C’est chouette, les play-offs 2 ?

Tu rigoles ? C’est la guerre ! C’est plus difficile que les PO1. J’entends encore des gars de Gand avant que ça commence : -Habib, tu vas marquer cinq ou six buts, t’es pas loin de Batshuayi, tu peux finir meilleur buteur. J’étais certain que ça ne serait pas si simple. C’est spécial, comme ambiance. Tu as des équipes qui ne bougent pas. Plein de joueurs restent alignés en défense, ils n’ont pas envie de trop en faire. Et toi, tu essaies de produire quelque chose, de faire du jeu, mais c’est très compliqué. Tu n’as pas d’espaces, c’est difficile de passer, tu reçois des coups, tu t’énerves, tu perds patience. Et dans le pire des cas, l’adversaire a une occasion en contre et il la met dedans. Les play-offs 2, c’est… comment dire ? Ce n’est pas bénéfique. J’entends des joueurs d’autres équipes qui disent des trucs du style : -Allez, ça diminue, bientôt les vacances. Ça veut tout dire sur la passion.

 » On a peur de notre public  »

On a l’impression que le nouveau stade bloque complètement les joueurs depuis le début de la saison. Ça devrait être l’inverse puisque vous êtes les seuls à le connaître.

Tu sais que notre public demande beaucoup ? Et je pense qu’il y a pas mal de joueurs qui gèrent mal cette pression. On gère mieux à l’extérieur. A Waregem, les supporters avaient leurs certitudes quand on jouait à la maison :  » Chez nous, sauf catastrophe, on gagne.  » Et les joueurs pensaient la même chose. Moi, je savais que j’aurais au moins une grosse occasion par match. Ce n’est pas encore le cas à Gand. On doit apprendre deux choses quand on reçoit : produire du jeu et montrer qu’on est les patrons.

Il y a carrément une peur du public ?

Oui. Ça se transforme en peur de mal faire. Je peux comprendre. Si on n’a pas encore marqué après dix minutes, ça commence déjà à gronder. Quelque part, c’est normal : tu veux être un club du top, tu as un stade top, c’est logique d’avoir un public exigeant, critique. Le problème, c’est que ça met une pression que tout le monde ne supporte pas. Ça rend nerveux.

Si on lit les journaux, on a l’impression que le vestiaire n’était pas seulement nerveux. C’était carrément le bordel.

Si on lit les journaux… S’il y en a qui ont envie d’être négatifs à fond, c’est leur problème.

Tu confirmes quand même que ce n’était pas très positif comme ambiance ?

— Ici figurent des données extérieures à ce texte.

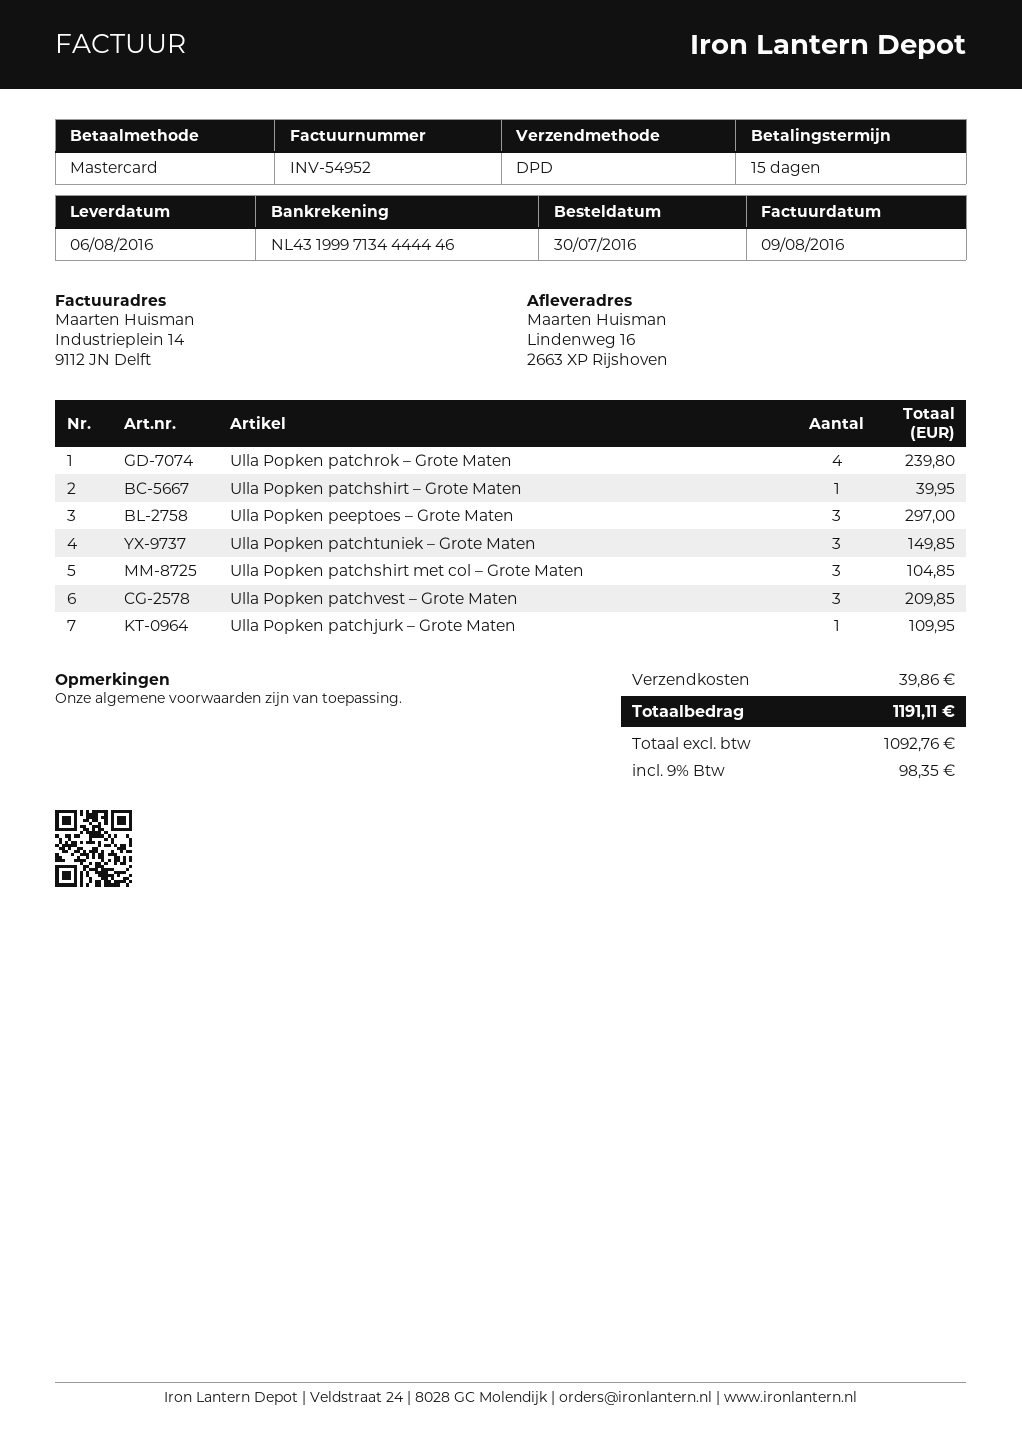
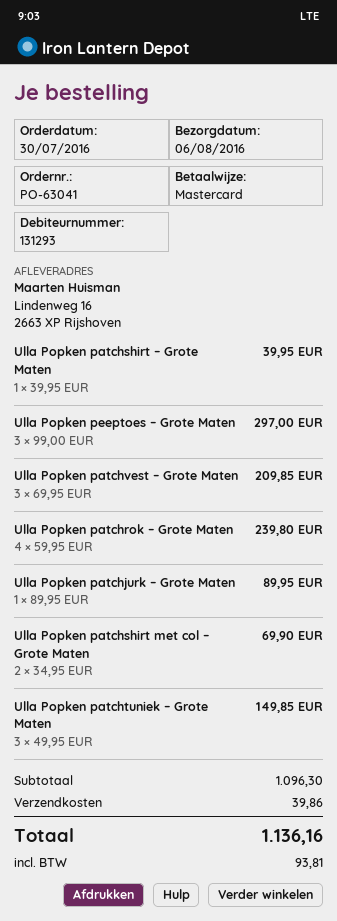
Ulla Popken patchshirt met col – Grote Maten: 3 for 104.85 -> 2 for 69.90
Ulla Popken patchjurk – Grote Maten: 1 for 109.95 -> 1 for 89.95
tax: 98.35 -> 93.81
total: 1191.11 -> 1136.16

Attends… Tu n’arrives pas à te qualifier pour les play-offs. Après ça, tu es favori en PO2 mais tu perds les deux premiers matches. Ça a été une grosse crise. Normal, non ? Mais l’ambiance n’était pas aussi négative que ce qu’on a écrit.

On a lu que la relation entre Mircea Rednic et le groupe était très mauvaise.

Je peux seulement dire ceci : les résultats ne suivaient pas, donc la direction a tranché en le renvoyant. Est-ce que c’était la bonne solution ? On verra sur le long terme ce que ça va donner. Moi, je vois qu’il a quand même fait du bon boulot. On ne jouait pas très bien avec lui mais on a pris pas mal de points.

Et sa relation avec le groupe, c’était comment ?…

C’est vrai qu’il y avait un peu de tension.

 » Soulier d’ébène, play-offs 1, classement des buteurs : j’ai tout lâché, j’assume  »

Tu signes parce qu’il te veut, il n’est déjà plus là. Ce n’est pas embêtant ?

C’est clair qu’il me voulait. Je n’avais pas trop envie de quitter Zulte Waregem, tout se passait super bien pour moi là-bas. Je marquais, en championnat et en Coupe d’Europe. Puis il y a eu cette offre de Gand. Je pouvais rapporter deux millions à mon club, il ne pouvait pas refuser. Finalement, tout le monde s’y retrouvait.

Rednic avait déjà essayé de t’attirer au Standard.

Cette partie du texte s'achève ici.